Ludwig von Mises correctly explains the situation in the statement below:
As has been pointed out already, there is no such tendency toward monopolization. It is a fact that with many commodities in many countries monopoly prices prevail, and moreover, some articles are sold at monopoly prices on the world market. However, almost all of these instances of monopoly prices are the outgrowth of government interference with business. They were not created by the interplay of the factors operating on a free market. They are not products of capitalism, but precisely of the endeavors to counteract the forces determining the height of the market prices. It is a distortion of fact to speak of monopoly capitalism. It would be more appropriate to speak of monopoly interventionism or of monopoly statism.
A glaring example of the staggering discrepancies in American drug prices can be seen in the remarkable drug for Hep C, sofosbuvir. Sofosbuvir boasts a near miraculous cure rate of 84-96% for Hep C.
However, the American version of the drug Solvaldi by Gilead, which has an FDA-granted monopoly protecting it, will cost patients a mountainous $84,000.
In India, however, Gilead has to compete in a free market. Competitors, of which there a many, using the older, much cheaper, and equally effective drug, have driven the price down to a mere $4 a pill. This makes the total cost of curing Hepatitis C in India’s free market — $336.

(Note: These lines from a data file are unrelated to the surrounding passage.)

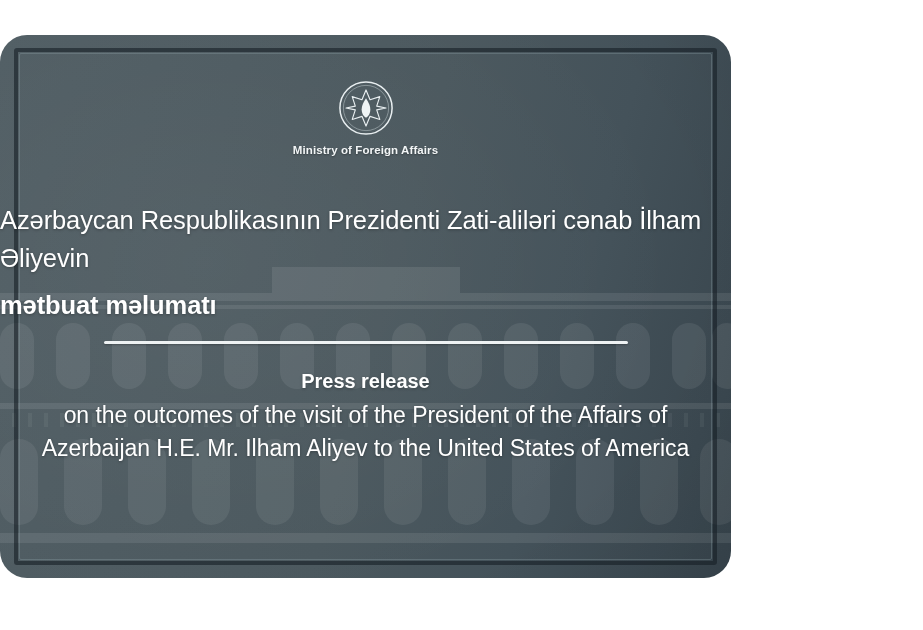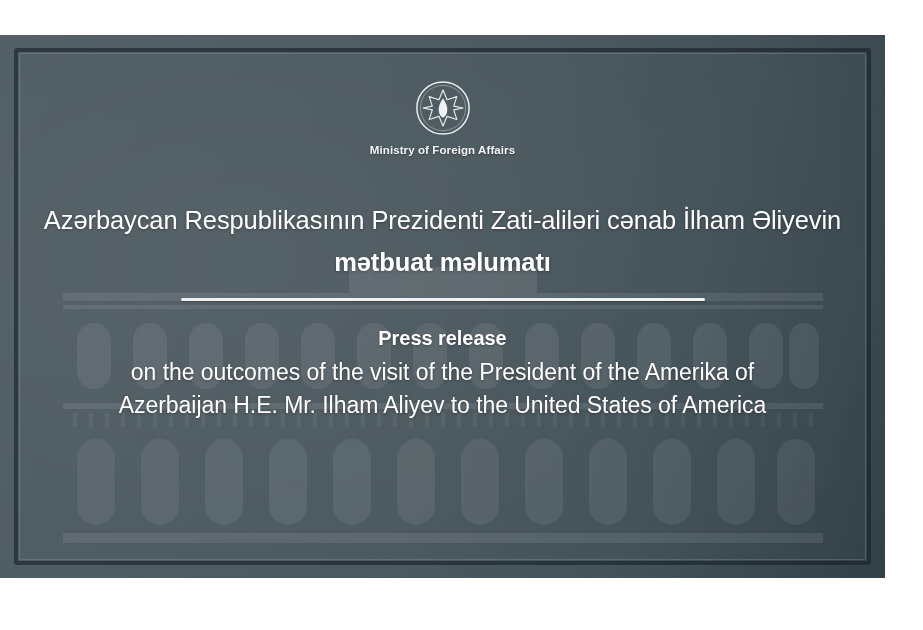--- a/index.html
+++ b/index.html
@@ -20,31 +20,32 @@
     width: 923px;
     height: 630px;
     background: #ffffff;
   }
 
   
   .banner {
     position: absolute;
     left: 0;
     top: 35px;
-    width: 885px;
+    width: 731px;
     height: 543px;
     overflow: hidden;
     background:
       linear-gradient(105deg,
         #515e64 0%,
         #4e5b61 28%,
         #4b585e 52%,
         #44525a 74%,
         #3b4850 92%,
         #36434b 100%);
+    border-radius: 27px;
   }
 
   
   .banner-vignette {
     position: absolute;
     inset: 0;
     background:
       radial-gradient(ellipse 120% 120% at 28% 42%,
         rgba(255,255,255,0.045) 0%,
         rgba(255,255,255,0.0) 55%,
@@ -112,33 +113,33 @@
     font-size: 11.5px;
     font-weight: bold;
     line-height: 1.34;
     letter-spacing: 0.1px;
     text-shadow: 0 1px 2px rgba(0,0,0,0.35);
   }
 
   
   .az-title {
     margin-top: 44px;
-    text-align: center;
+    text-align: left;
     color: #ffffff;
     font-size: 25.5px;
     line-height: 1.46;
     font-weight: 400;
     letter-spacing: -0.1px;
     text-shadow: 0 1px 3px rgba(0,0,0,0.30);
     max-width: 880px;
   }
   .az-title .bold {
     display: block;
     font-weight: bold;
-    margin-top: 4px;
+    margin-top: 10px;
   }
 
   
   .divider {
     margin-top: 17px;
     width: 524px;
     height: 3px;
     background: #eef2f3;
     border-radius: 2px;
     box-shadow: 0 1px 2px rgba(0,0,0,0.25);
@@ -293,19 +294,19 @@
 
       <div class="az-title">
         <div>Azərbaycan Respublikasının Prezidenti Zati-aliləri cənab İlham Əliyevin</div>
         <div class="bold">mətbuat məlumatı</div>
       </div>
 
       <div class="divider"></div>
 
       <div class="en-block">
         <span class="en-heading">Press release</span>
-        <div>on the outcomes of the visit of the President of the Amerika of</div>
+        <div>on the outcomes of the visit of the President of the Affairs of</div>
         <div>Azerbaijan H.E. Mr. Ilham Aliyev to the United States of America</div>
       </div>
 
     </div>
   </div>
 </div>
 
 </body></html>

Because the FDA has become little more than a revolving door for the pharmaceutical industry to continually grant itself special privilege, the natural checks and balances of the market do not apply and we see seemingly insane price differences when compared to other markets.

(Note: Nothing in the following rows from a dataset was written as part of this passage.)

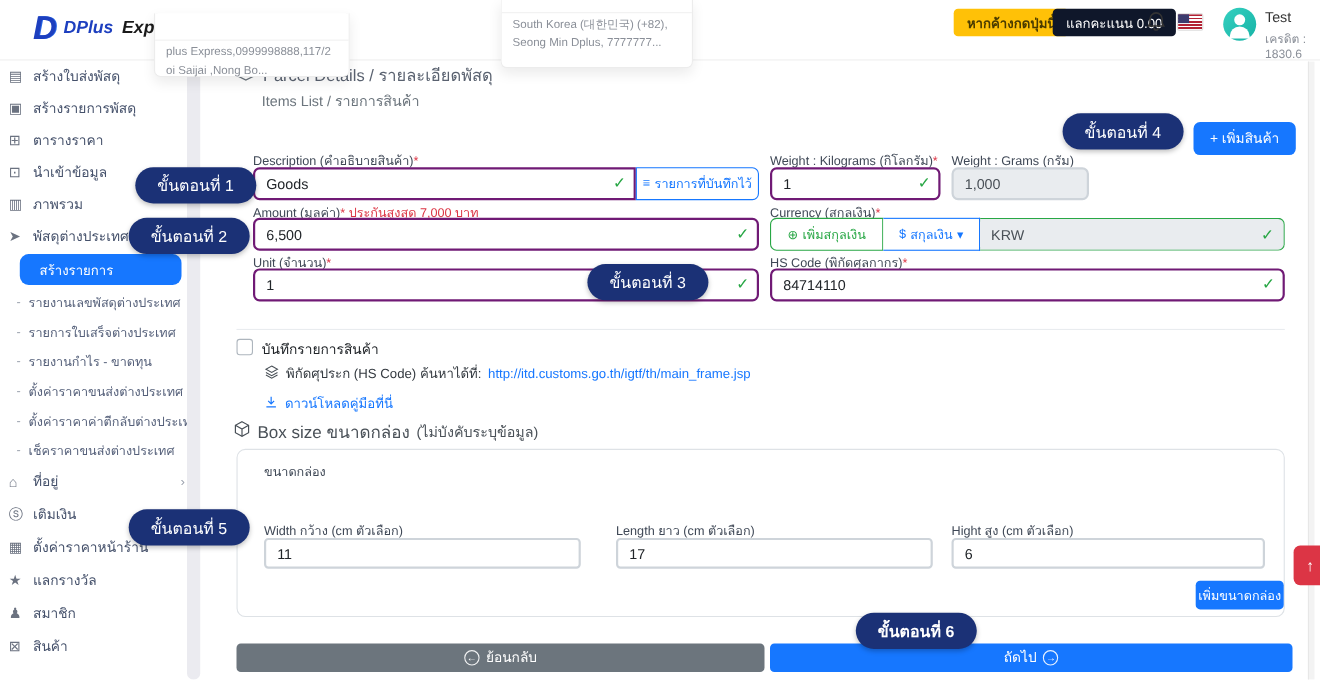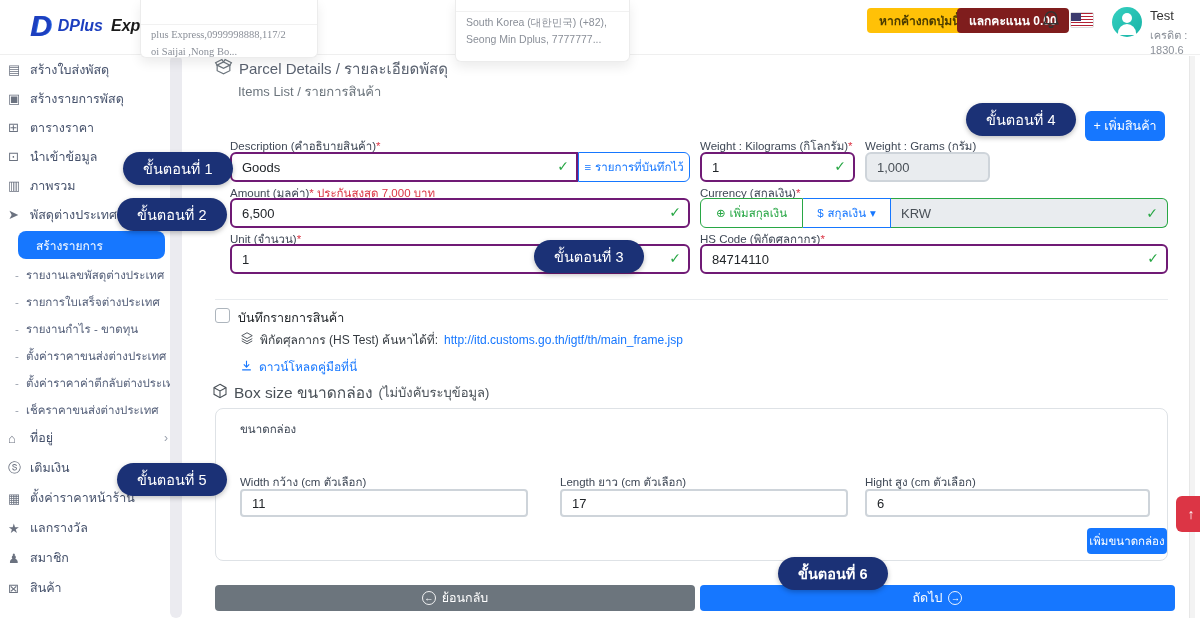--- a/index.html
+++ b/index.html
@@ -8,35 +8,35 @@
   .page { position:relative; width:1200px; height:618px; overflow:hidden; background:#fff; }
 
   
   .header { position:absolute; left:0; top:0; width:1200px; height:55px; background:#fff; border-bottom:1px solid #efefef; z-index:5; }
   .logo { position:absolute; left:30px; top:11px; display:flex; align-items:center; gap:6px; }
   .logo-mark { font-style:italic; font-weight:900; font-size:30px; color:#1d3fbf; line-height:30px; text-shadow:1px 0 #2a6be8; }
   .logo-name { font-style:italic; font-weight:bold; font-size:16px; color:#1d3fbf; }
   .logo-suffix { font-style:italic; font-weight:bold; font-size:16px; color:#1a1a1a; margin-left:2px; }
 
   .hold-btn { position:absolute; left:867px; top:8px; height:25px; padding:0 12px; background:#ffc107; color:#4a3b00; border:none; border-radius:4px; font-size:12px; font-weight:bold; cursor:pointer; }
-  .points-btn { position:absolute; left:957px; top:8px; height:25px; padding:0 12px; background:#7f1d1d; color:#fff; border:none; border-radius:4px; font-size:12px; font-weight:bold; cursor:pointer; }
+  .points-btn { position:absolute; left:957px; top:8px; height:25px; padding:0 12px; background:#0f172a; color:#fff; border:none; border-radius:4px; font-size:12px; font-weight:normal; cursor:pointer; }
   .bell { position:absolute; left:1040px; top:9px; width:22px; height:22px; cursor:pointer; }
   .flag { position:absolute; left:1070px; top:12px; width:24px; height:16px; background:repeating-linear-gradient(#b22234 0 1.5px,#fff 1.5px 3px); border:1px solid #ddd; border-radius:2px; }
   .flag-canton { position:absolute; left:0; top:0; width:10px; height:8px; background:#3c3b6e; }
   .avatar { position:absolute; left:1112px; top:7px; width:30px; height:30px; border-radius:50%; background:linear-gradient(135deg,#35d0c0,#17b3a6); }
   .avatar-head { position:absolute; left:10px; top:6px; width:10px; height:10px; border-radius:50%; background:#fff; }
   .avatar-body { position:absolute; left:6px; top:17px; width:18px; height:11px; border-radius:9px 9px 0 0; background:#fff; }
   .user-name { position:absolute; left:1150px; top:8px; font-size:13px; color:#333; }
   .user-credit { position:absolute; left:1150px; top:26px; font-size:11px; color:#8a8f98; }
 
   
   .float-card { position:absolute; background:#fff; border:1px solid #ececec; border-top:none; border-radius:0 0 6px 6px; box-shadow:0 5px 12px rgba(0,0,0,.08); z-index:30; }
   .float-card .clip { height:12px; border-bottom:1px solid #f1f1f1; overflow:hidden; }
   .float-card .line { font-size:10.5px; color:#8a8f98; padding:0 10px; line-height:14px; }
-  .card-sender { left:140px; top:0; width:178px; height:58px; padding-top:13px;font-family:Liberation Serif, serif; }
+  .card-sender { left:140px; top:12px; width:178px; height:58px; padding-top:13px; }
   .card-recipient { left:455px; top:0; width:175px; height:62px; }
   .card-sender .line, .card-recipient .line { margin-top:3px; }
 
   
   .sidebar { position:absolute; left:0; top:55px; width:182px; bottom:0; background:#fff; z-index:2; }
   .side-scroll { position:absolute; right:0; top:0; bottom:0; width:12px; background:#ebebf0; border-radius:6px; }
   .srow { display:flex; align-items:center; height:29px; padding-left:8px; font-size:12.5px; color:#45516b; cursor:pointer; white-space:nowrap; overflow:hidden; }
   .srow .sicon { width:22px; font-size:13px; color:#6b7280; flex:0 0 22px; text-align:left; }
   .srow .dash { width:18px; color:#9aa1ad; flex:0 0 18px; text-align:center; }
   .srow.sub { height:27px; font-size:11.5px; color:#55607a; }
@@ -76,21 +76,21 @@
 
   .hs-row { position:absolute; left:240px; top:330px; display:flex; align-items:center; gap:6px; font-size:12px; color:#343a40; }
   .link { color:#1677ff; text-decoration:none; cursor:pointer; }
   .dl-row { position:absolute; left:240px; top:357px; display:flex; align-items:center; gap:6px; font-size:12px; }
 
   .box-heading { position:absolute; left:212px; top:380px; display:flex; align-items:center; gap:6px; font-size:15.5px; color:#495057; }
   .box-heading .hnote { font-size:13px; color:#495057; }
 
   .box-card { position:absolute; left:215px; top:408px; width:953px; height:153px; border:1px solid #dee2e6; border-radius:8px; background:#fff; }
 
-  .add-item-btn { position:absolute; left:1085px; top:111px; width:80px; height:30px; background:#1677ff; color:#fff; border:none; border-radius:6px; font-size:12.5px; cursor:pointer; font-family:inherit; }
+  .add-item-btn { position:absolute; left:1085px; top:111px; width:93px; height:30px; background:#1677ff; color:#fff; border:none; border-radius:6px; font-size:12.5px; cursor:pointer; font-family:inherit; }
   .add-box-btn { position:absolute; left:1087px; top:528px; width:80px; height:26px; background:#1677ff; color:#fff; border:none; border-radius:4px; font-size:11.5px; cursor:pointer; font-family:inherit; z-index:3; }
 
   .footer-btn { position:absolute; top:585px; height:26px; border:none; border-radius:4px; color:#fff; font-size:12.5px; cursor:pointer; display:flex; align-items:center; justify-content:center; gap:6px; font-family:inherit; }
   .back-btn { left:215px; width:480px; background:#6c757d; }
   .next-btn { left:700px; width:475px; background:#1677ff;justify-content:center; }
   .circ { display:inline-flex; align-items:center; justify-content:center; width:14px; height:14px; border:1px solid rgba(255,255,255,.9); border-radius:50%; font-size:9px; line-height:1; }
 
   .badge { position:absolute; background:#1b3176; color:#fff; font-size:14.5px; height:33px; padding:0 20px; border-radius:17px; display:flex; align-items:center; z-index:20; box-shadow:0 2px 5px rgba(0,0,0,.25); white-space:nowrap; }
   .b1 { left:123px; top:152px; } .b2 { left:117px; top:198px; }
   .b3 { left:534px; top:240px; } .b4 { left:966px; top:103px; }
@@ -309,21 +309,21 @@
   <div class="cb-label">บันทึกรายการสินค้า</div>
 
   <div class="hs-row">
     <span>
       <svg width="14" height="14" viewBox="0 0 24 24" fill="none" stroke="#495057" stroke-width="1.6">
           <path d="M12 3l9 5-9 5-9-5 9-5z"></path>
           <path d="M3 13l9 5 9-5"></path>
           <path d="M3 17l9 5 9-5"></path>
         </svg>
     </span>
-    <span>พิกัดศุลกากร (HS Test) ค้นหาได้ที่:</span>
+    <span>พิกัดศุประก (HS Code) ค้นหาได้ที่:</span>
     <span class="link">http://itd.customs.go.th/igtf/th/main_frame.jsp</span>
   </div>
 
   <div class="dl-row">
     <span>
       <svg width="13" height="13" viewBox="0 0 24 24" fill="none" stroke="#1677ff" stroke-width="2">
           <path d="M12 3v12M7 10l5 5 5-5M4 20h16"></path>
         </svg>
     </span>
     <span class="link">ดาวน์โหลดคู่มือที่นี่</span>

One example of this revolving door is FDA member, Milton Packer, who chairs the Cardiovascular and Renal Drugs Advisory Committee. Packer, who reviews applications for drugs submitted for FDA approval, is financed by Novartis and actually spoke on their behalf to the advisory board that he chaired.
According to the Wall Street Journal, Packer also appeared before the Cardiovascular and Renal Drugs Advisory Committee involved speaking on behalf of Bristol-Myers Squibb in 2002; acted as a consultant and speaker for GlaxoSmithKline in 2003; appeared as a speaker for NitroMed in 2005; appeared as a speaker for Sanofi in 2009 and acted as a consultant on behalf of Pfizer in 2010.
And Packer is only one example, the list goes on.
The timing of this paper is impeccable given the recent hoopla in the news on the absurd price hike of EpiPens. Mylan CEO, Heather Bresch – daughter of Senator Joe Manchin (D-West Virginia) — is on the receiving end of the FDA’s power to monopolize drugs. As a result of her monopoly, no one can compete with Mylan which has grown Bresch’s annual salary from $2.4 million in 2007 to $18.9 million in 2015.
Again, there is nothing wrong with making money. But, when that money is made at the expense of everyone else — freedom loses.
While the mainstream media often acknowledges that these drug companies charge exorbitant prices for their medications, they conveniently leave out the reason they can do so is because they have the full support of Uncle Sam.
Instead of looking at the corrupt government, who has the unique ability to create and sustain monopolies, the evil market is blamed, and people ironically call for more government – thus creating a vicious cycle of corporatism.
Hopefully, this admonition in JAMA, by these doctors from the Harvard Medical School, opens the eyes of those who continuously cry for more regulation to control prices. We’ve seen where that’s gotten us.
Here we tend to agree with the authors when they say:
High drug prices are the result of the approach the United States has taken to granting government-protected monopolies to drug manufacturers, combined with coverage requirements imposed on government-funded drug benefits. The most realistic short-term strategies to address high prices include enforcing more stringent requirements for the award and extension of exclusivity rights; enhancing competition by ensuring timely generic drug availability.